WHAT TO DO —
Write out nothing except the lines running from the one containing "[114,637,318,655] // oAuth2" to the last line of the data, exactly as they stand.

SUPPLIED RECORDS —
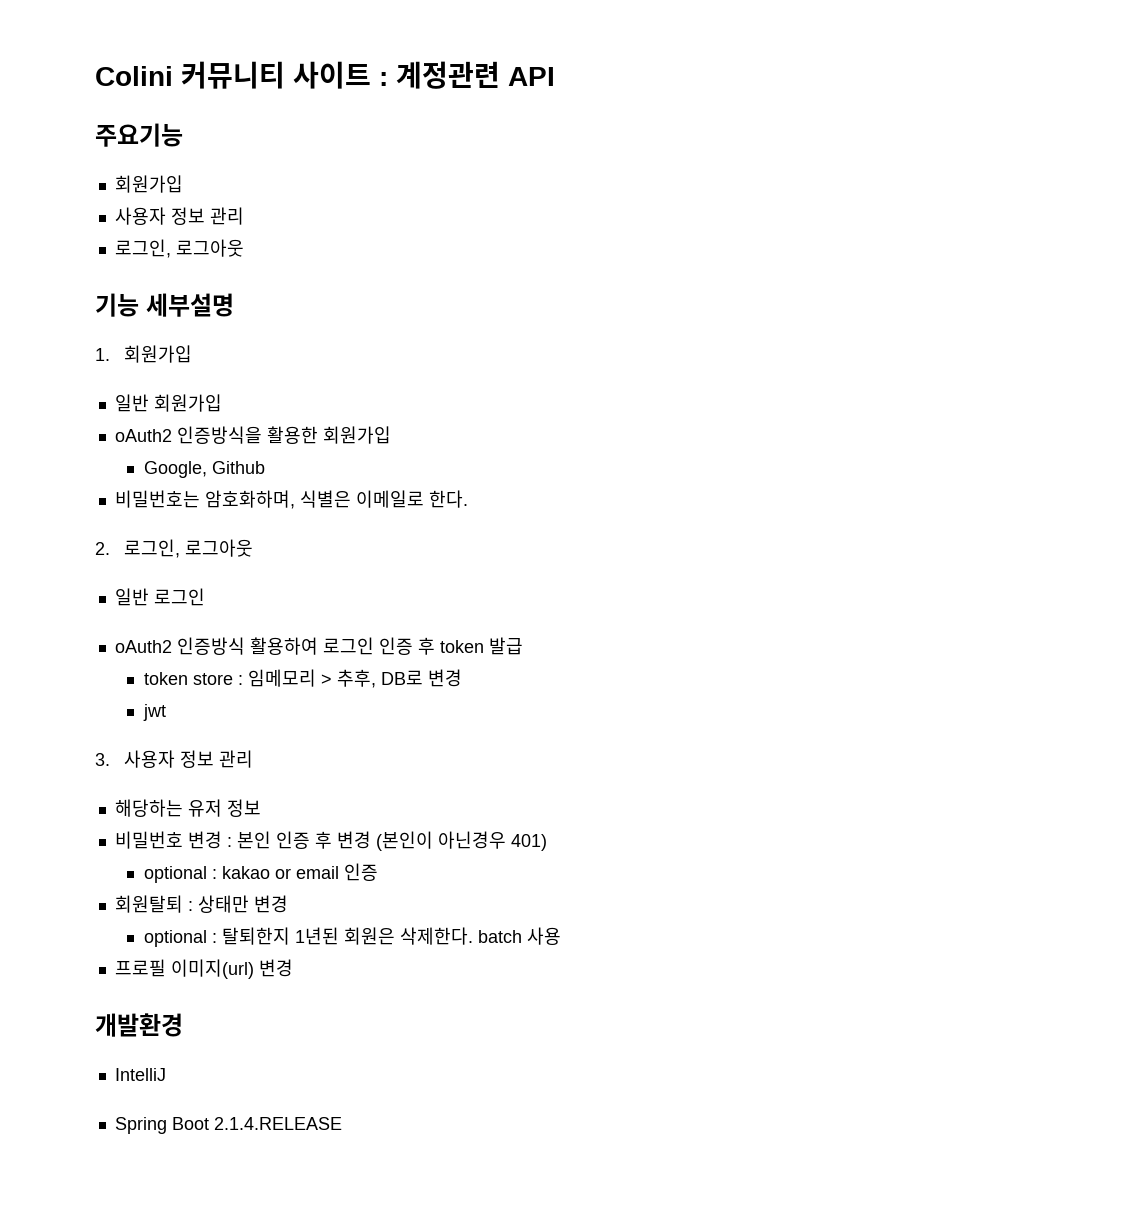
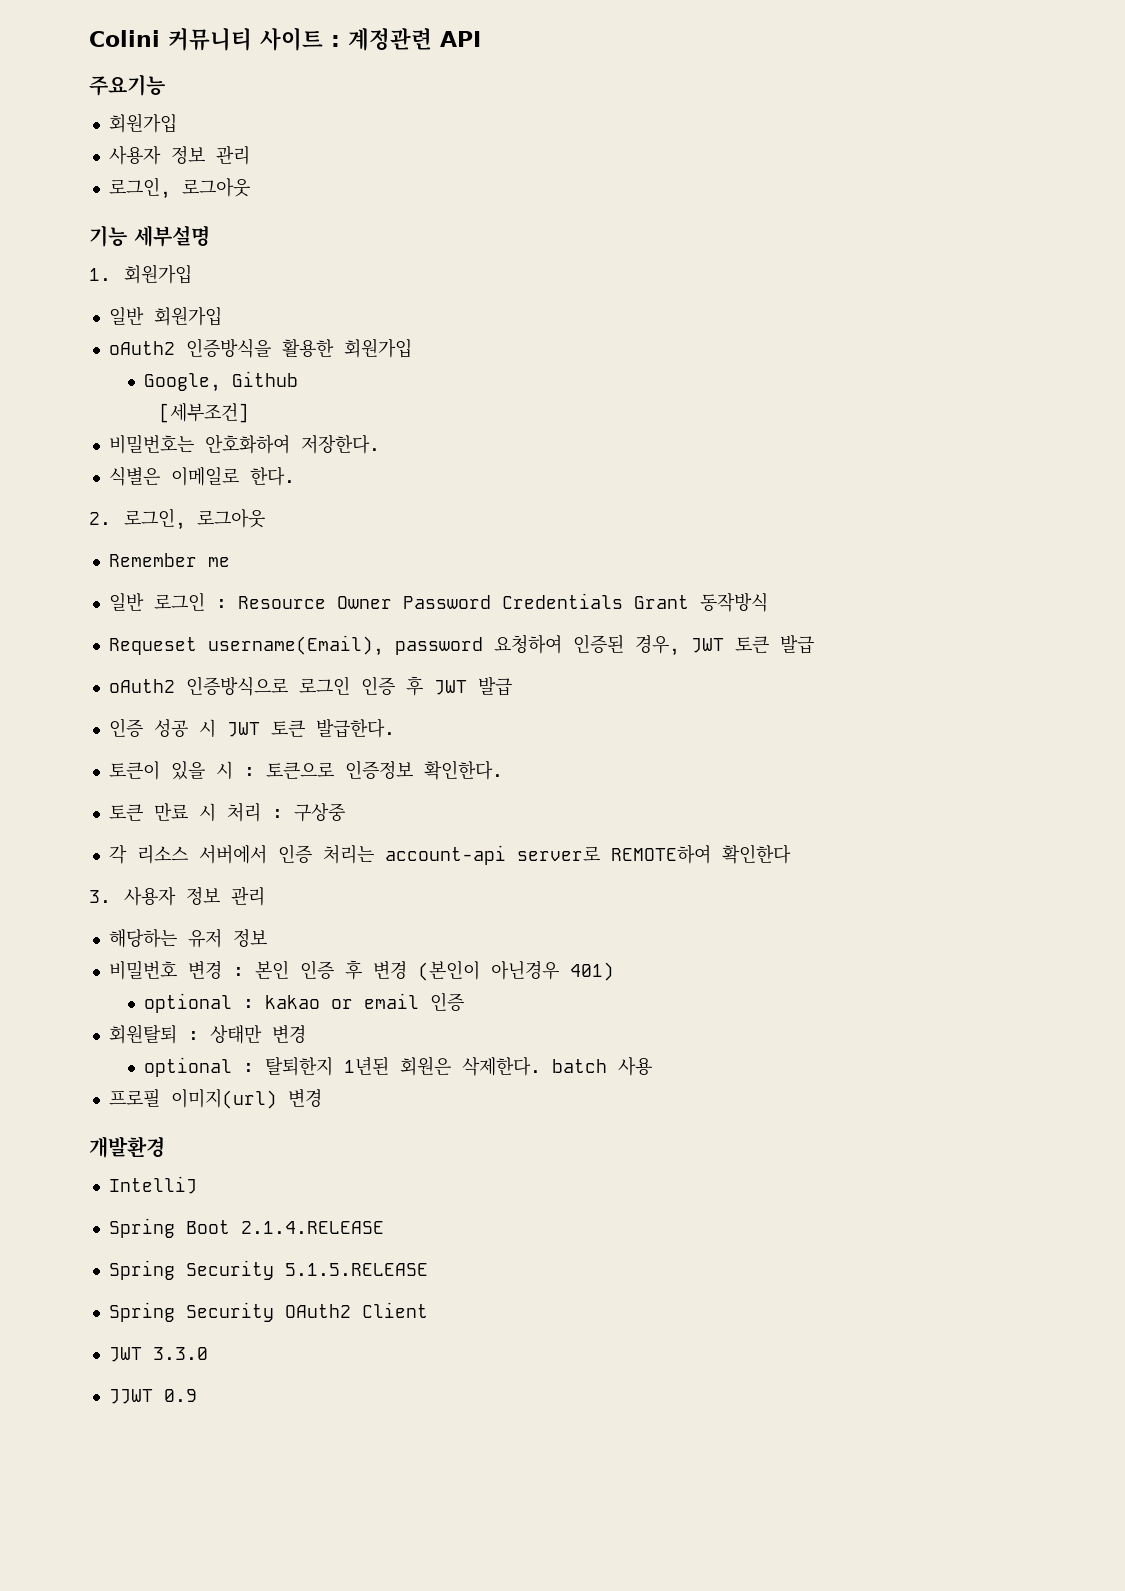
(265, 467) none -> [159,403,250,423] // [세부조건]
[204,490,295,509] 암호화하며, -> [204,434,380,454] 안호화하여 저장한다. //
(253, 548) none -> [108,553,230,567] // Remember me
[114,637,318,655] // oAuth2 인증방식 활용하여 -> [215,592,768,612] [108,634,814,656] [108,676,288,696] : Resource Owner Password Credentials Grant 동작방식 // Requeset username(Email), password 요청하여 인증된 경우, JWT 토큰 발급 // oAuth2 인증방식으로
[439,637,523,655] [143,669,462,688] [142,704,166,721] token 발급 // token store : 임메모리 > 추후, DB로 변경 // jwt -> [433,677,512,696] [108,718,395,738] [108,760,503,780] [108,802,345,822] [108,844,791,865] JWT 발급 // 인증 성공 시 JWT 토큰 발급한다. // 토큰이 있을 시 : 토큰으로 인증정보 확인한다. // 토큰 만료 시 처리 : 구상중 // 각 리소스 서버에서 인증 처리는 account-api server로 REMOTE하여 확인한다
(342, 1123) none -> [108,1260,428,1280] [108,1302,428,1322] [108,1347,208,1362] [108,1389,197,1404] // Spring Security 5.1.5.RELEASE // Spring Security OAuth2 Client // JWT 3.3.0 // JJWT 0.9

PROBLEM SOLUTION —
[114,637,318,655] // oAuth2 인증방식 활용하여 -> [215,592,768,612] [108,634,814,656] [108,676,288,696] : Resource Owner Password Credentials Grant 동작방식 // Requeset username(Email), password 요청하여 인증된 경우, JWT 토큰 발급 // oAuth2 인증방식으로
[439,637,523,655] [143,669,462,688] [142,704,166,721] token 발급 // token store : 임메모리 > 추후, DB로 변경 // jwt -> [433,677,512,696] [108,718,395,738] [108,760,503,780] [108,802,345,822] [108,844,791,865] JWT 발급 // 인증 성공 시 JWT 토큰 발급한다. // 토큰이 있을 시 : 토큰으로 인증정보 확인한다. // 토큰 만료 시 처리 : 구상중 // 각 리소스 서버에서 인증 처리는 account-api server로 REMOTE하여 확인한다
(342, 1123) none -> [108,1260,428,1280] [108,1302,428,1322] [108,1347,208,1362] [108,1389,197,1404] // Spring Security 5.1.5.RELEASE // Spring Security OAuth2 Client // JWT 3.3.0 // JJWT 0.9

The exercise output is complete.